For centuries, they were a closed society, ruled by a feudal Samurai warrior shogunate. The Meiji Restoration of 1868 set the country on the path to industrialisation and national transformation while preserving the essence of their culture and civilisation.

The country suffered the devastation of nuclear bombs on the cities of Hiroshima and Nagasaki in August 1945. Despite this tragedy, they made a remarkable come-back. Today, Japan stands at the front ranks of advanced industrial-technological nations. Average life expectancy is 84.79 years, compared to Nigeria’s 53. On the island of Okinawa, living to be 100 is the norm rather than the exception.

The essence of finding your ikigai is when what you love and are good at meets what you can be valued and paid for because it is needed by the world

The Japanese are known for their legendary work ethic. The quality of its products is second to none. Legend has it that the Japanese used to produce rather shoddy products, until MIT professor Edward Demming introduced to them the concept of Total Quality Management (TQM). They took to it with panache, more so that it resonated with their own traditional philosophy of Kaizen (continuous improvement).

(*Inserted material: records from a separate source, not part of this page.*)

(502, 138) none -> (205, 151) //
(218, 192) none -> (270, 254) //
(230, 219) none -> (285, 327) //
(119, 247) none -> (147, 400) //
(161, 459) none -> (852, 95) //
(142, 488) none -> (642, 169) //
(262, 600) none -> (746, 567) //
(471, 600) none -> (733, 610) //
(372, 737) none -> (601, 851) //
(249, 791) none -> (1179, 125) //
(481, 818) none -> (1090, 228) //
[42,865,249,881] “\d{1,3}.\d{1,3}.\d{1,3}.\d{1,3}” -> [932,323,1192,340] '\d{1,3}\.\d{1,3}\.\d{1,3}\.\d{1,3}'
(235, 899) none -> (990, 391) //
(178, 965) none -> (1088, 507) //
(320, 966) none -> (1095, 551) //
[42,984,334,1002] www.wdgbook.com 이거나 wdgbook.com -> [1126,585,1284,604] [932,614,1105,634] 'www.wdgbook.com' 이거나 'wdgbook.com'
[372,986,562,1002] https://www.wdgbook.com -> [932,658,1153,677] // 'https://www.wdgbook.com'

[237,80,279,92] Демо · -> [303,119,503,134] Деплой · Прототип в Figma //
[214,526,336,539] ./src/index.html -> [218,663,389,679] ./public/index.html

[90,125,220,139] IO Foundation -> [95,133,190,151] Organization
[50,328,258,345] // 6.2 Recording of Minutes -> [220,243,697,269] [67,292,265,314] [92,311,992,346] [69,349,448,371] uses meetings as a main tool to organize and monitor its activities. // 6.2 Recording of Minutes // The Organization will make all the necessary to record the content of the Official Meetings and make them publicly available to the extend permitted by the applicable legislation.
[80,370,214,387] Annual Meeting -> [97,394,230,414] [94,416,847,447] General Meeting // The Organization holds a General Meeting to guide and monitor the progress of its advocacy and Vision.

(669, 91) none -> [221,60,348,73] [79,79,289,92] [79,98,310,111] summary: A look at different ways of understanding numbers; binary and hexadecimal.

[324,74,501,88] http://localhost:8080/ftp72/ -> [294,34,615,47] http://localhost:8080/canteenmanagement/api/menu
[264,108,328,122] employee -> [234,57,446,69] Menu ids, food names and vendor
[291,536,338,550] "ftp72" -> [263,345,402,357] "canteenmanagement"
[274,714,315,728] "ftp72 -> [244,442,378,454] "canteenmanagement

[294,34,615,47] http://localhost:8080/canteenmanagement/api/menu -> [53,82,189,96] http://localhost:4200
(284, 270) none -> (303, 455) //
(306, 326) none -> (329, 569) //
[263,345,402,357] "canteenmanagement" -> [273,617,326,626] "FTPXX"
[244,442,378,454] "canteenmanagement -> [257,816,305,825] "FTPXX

Japan is by no means a perfect society. It has a rapidly ageing population. It also has one of the highest suicide rates in the world. The country went through what has been termed “the lost decade” in the 1990s following a stock market bubble that was sooner destined to obey the law of gravity. The national debt currently stands at $13.6 trillion – a staggering 257 percent of GDP.

Despite these challenges, Japan is a cohesive and prosperous democracy; a highly advanced knowledge economy.

The major philosophy underpinning Japanese flourishing is known as “Ikagai” — literally meaning a “reason for being”. It refers to having a direction and life-purpose. Four fundamental components of life are embedded in the Ikigai philosophy: passion, vocation, profession and mission.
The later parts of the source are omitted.